The architectural shift matters because it creates a distinct consent boundary. Previously, Web & App Activity bundled search history with some toggles for audio and visual search retention—a consolidated control that obscured what was being saved and how. The new “Search Services History” and “Save Media” options are now independent switches, signaling Google’s intention to isolate multimedia ingestion as a discrete pipeline.
Opt-Out Available, But Defaults Favor Collection
Users can disable Search Services History and the “Save Media” option through settings, according to The Verge AI’s reporting. However, the opt-out mechanism is not automatic; users must take action.
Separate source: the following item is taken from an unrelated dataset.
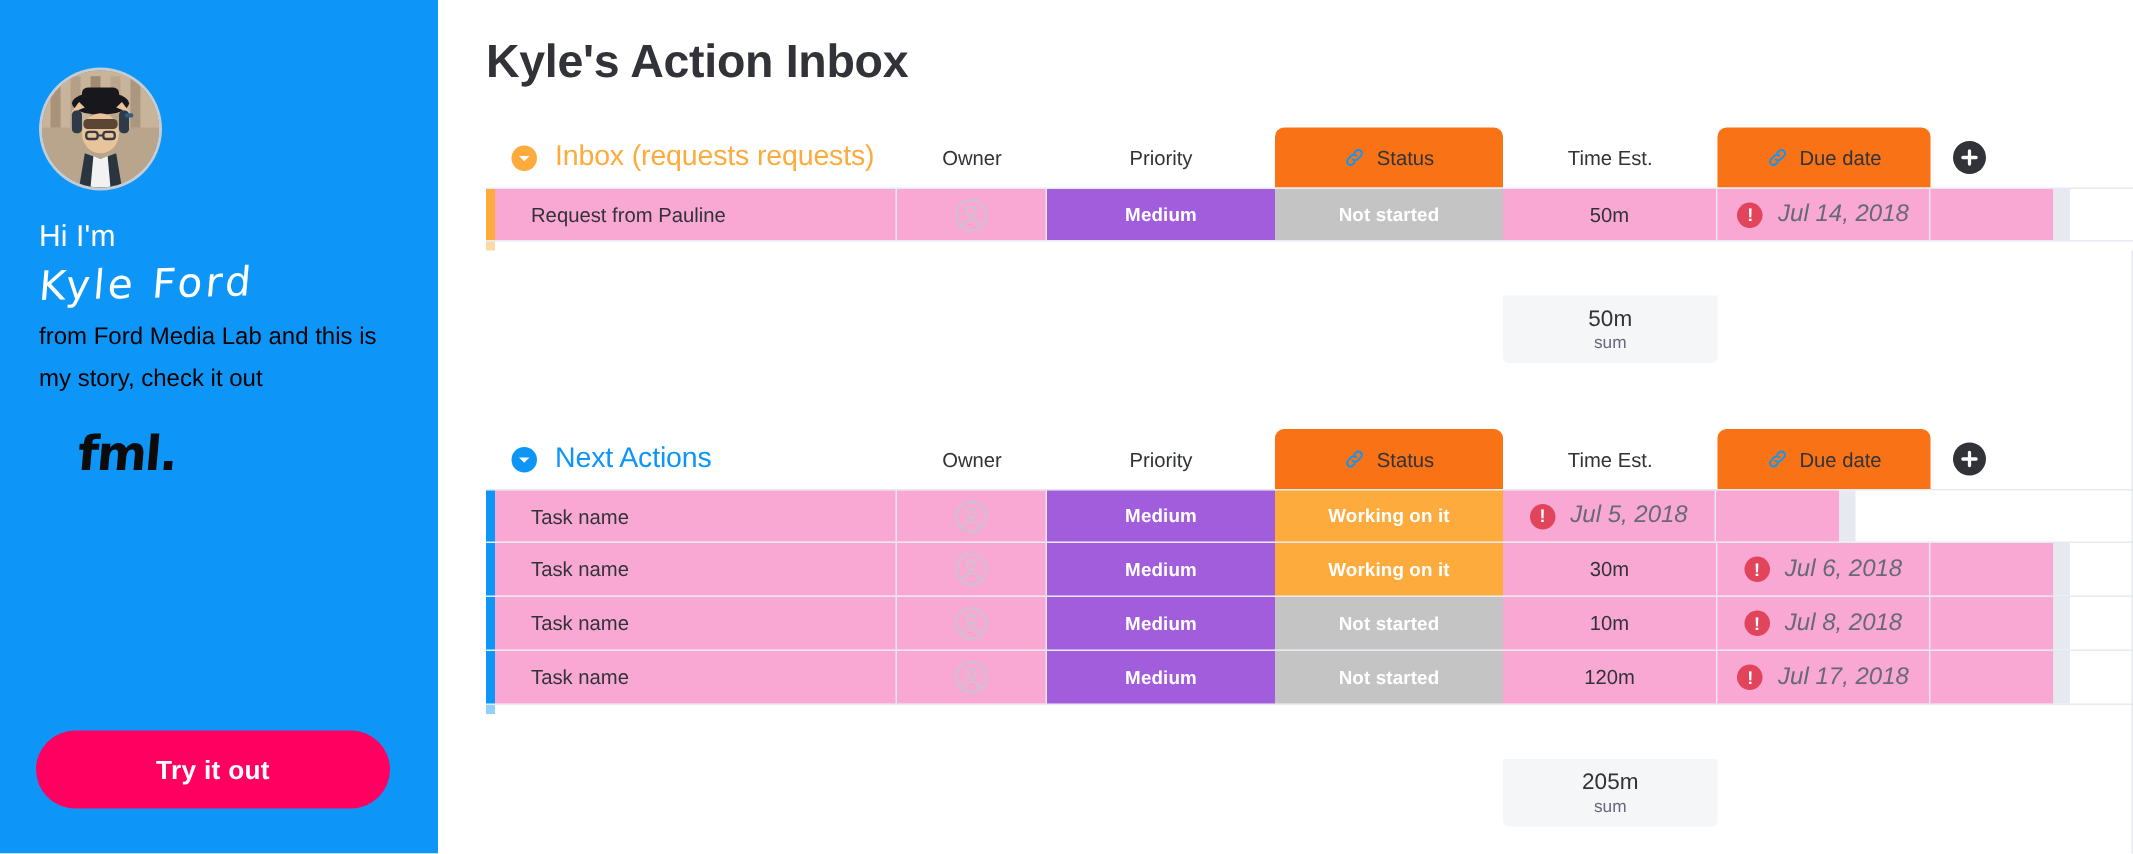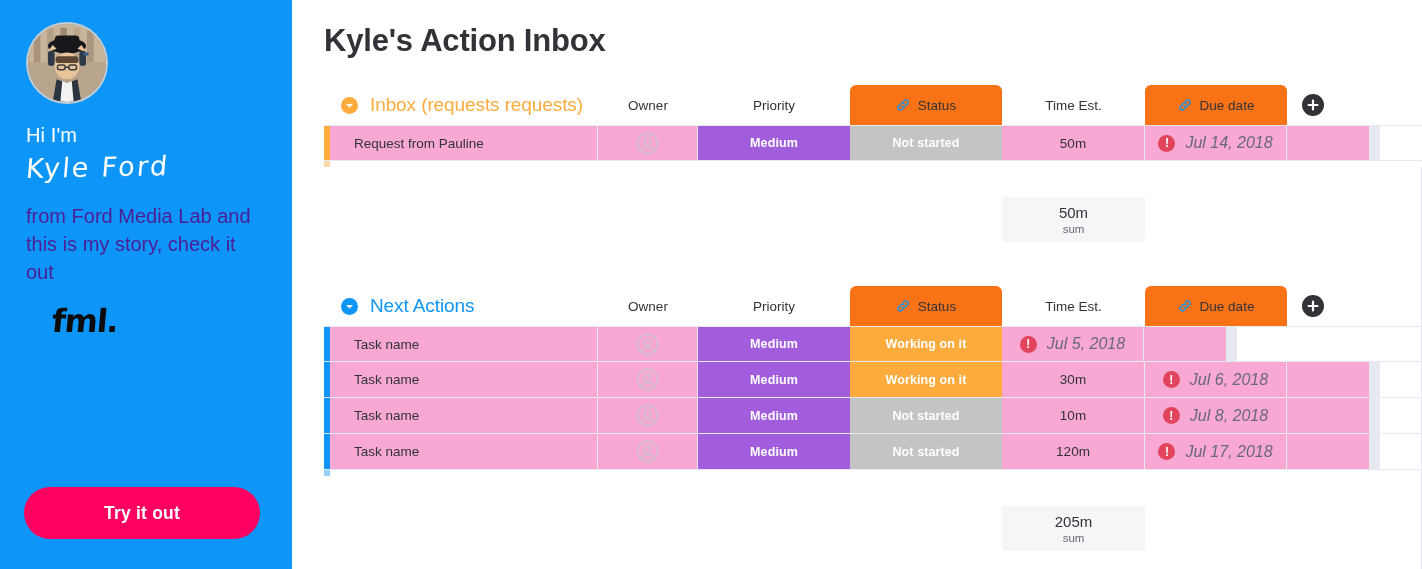"Hi I'm" .sidebar { padding: 22px 26px 0 26px -> 45px 26px 0 26px }
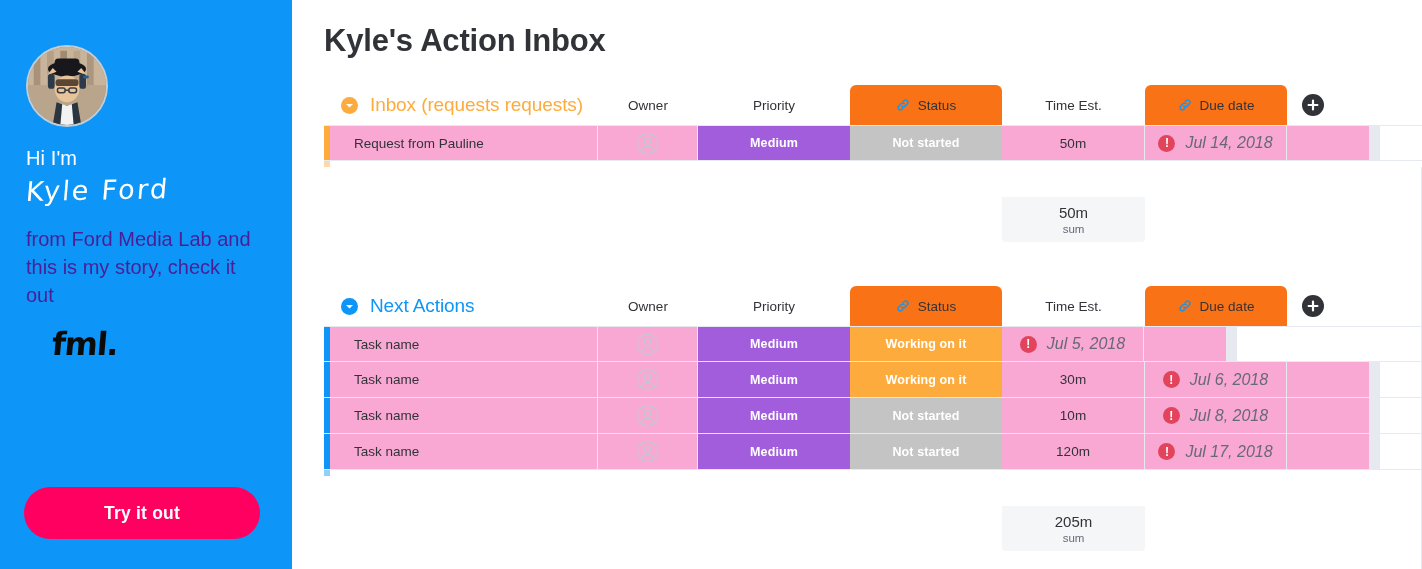"from Ford Media Lab and" .blurb { color: #4c1d95 -> #000000; font-size: 20px -> 16px; margin-top: 18px -> 4px }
Google did implement a legacy-protection clause: if you previously disabled Web & App Activity, the company will keep Search Services History off during the migration. Existing personalization preferences will carry forward as the feature rolls out over the coming months.
Why This Matters
The separation reflects Google’s escalating demand for training data as generative AI competition intensifies. By cordoning off multimedia search—historically a weak point in privacy disclosure—into a labeled, optionally-disableable setting, Google gains cover to argue transparency while defaulting to collection. Teams managing privacy compliance in enterprises using Google services, and consumers monitoring their data footprint, will need to audit and reconfigure these settings across their accounts. The staggered rollout over “the next few months” suggests Google is testing compliance and user friction; widespread user disabling of Search Services History would signal either privacy concern adoption or regulatory pressure. Conversely, high opt-in rates would validate Google’s bet that users prioritize personalized search and recommendations over data minimization.
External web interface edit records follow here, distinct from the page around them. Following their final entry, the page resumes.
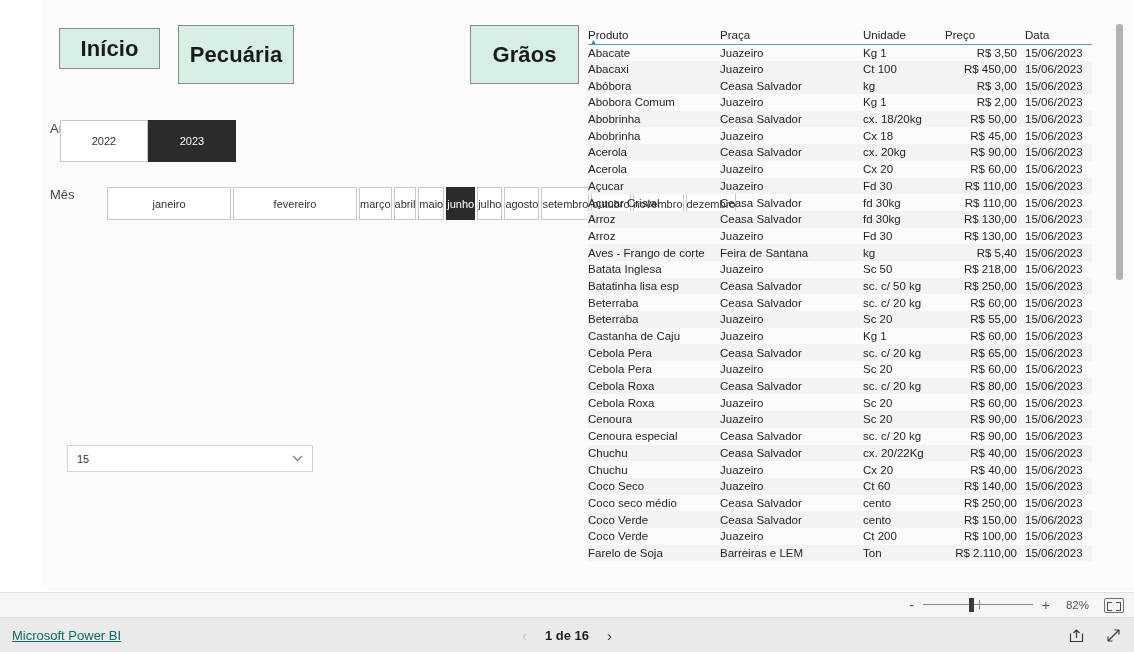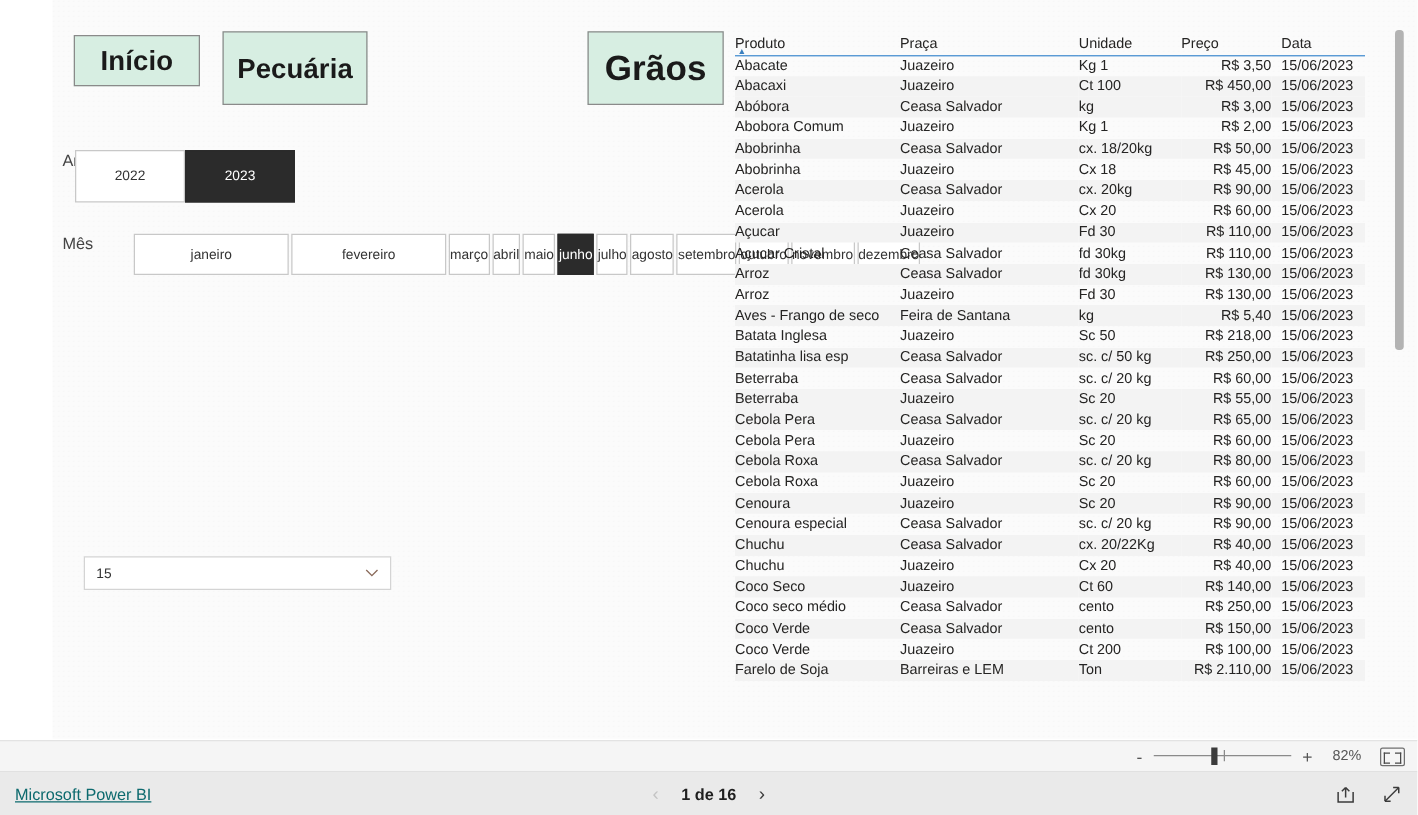"Grãos" #btn-graos { font-size: 28px -> 22px }
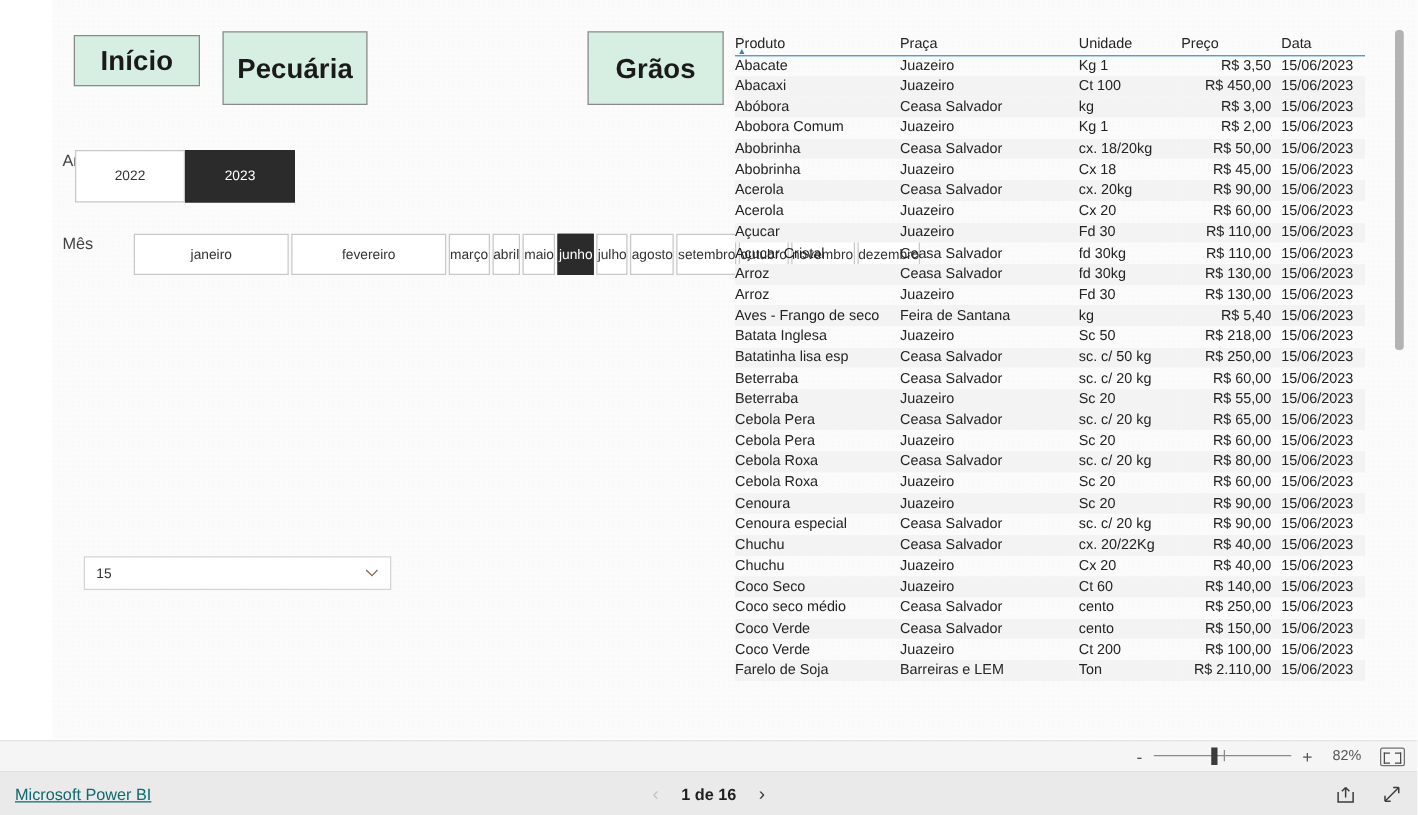"Aves - Frango de seco" td.col-produto { text: seco -> corte }
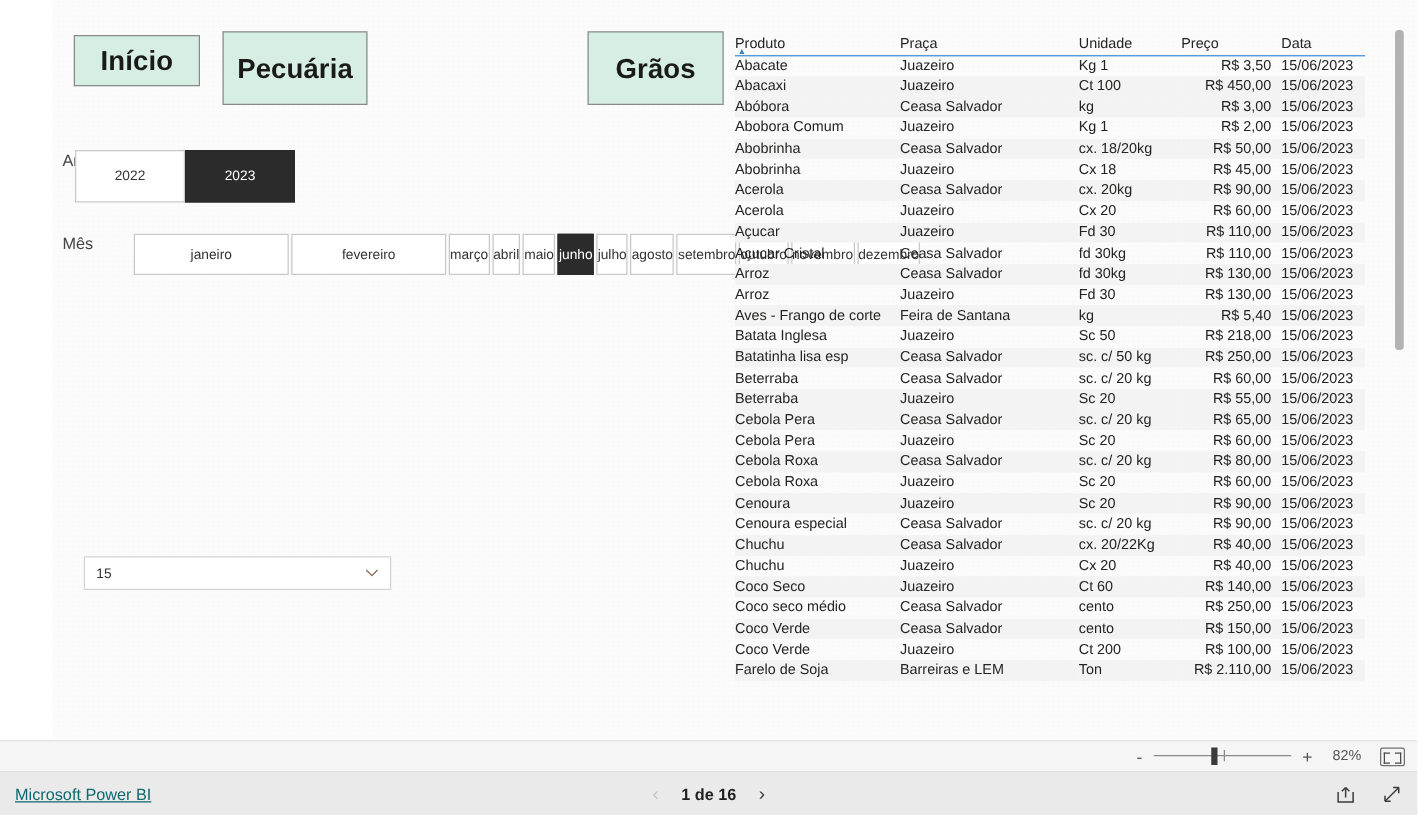"Castanha de Caju" tr { html: none -> <tr> <td>Castanha de Caju</td> <td>Juazeiro</td> <td>Kg 1</td> <td>R$ 60,00</td> <td>15/06/2023</td> </tr> }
Frequently Asked Questions
Does Google save my Lens searches by default under the new setting?
Yes. Google Lens images, Search Live recordings, voice searches, and Translate audio are saved under the new 'Search Services History' setting unless you opt out.
How is this different from Web & App Activity?
Google separated Search Services History from Web & App Activity, making it a distinct opt-in/opt-out control. Users who previously disabled Web & App Activity will have Search Services History off by default.
Can I disable this without affecting personalized search results?
You can turn off 'Search Services History' and the 'Save Media' option independently. Google will no longer save the media, though other personalization settings remain separate.
When does this roll out?
According to The Verge AI, the new settings will roll out over the next few months, with Google carrying over existing personalization preferences during the transition.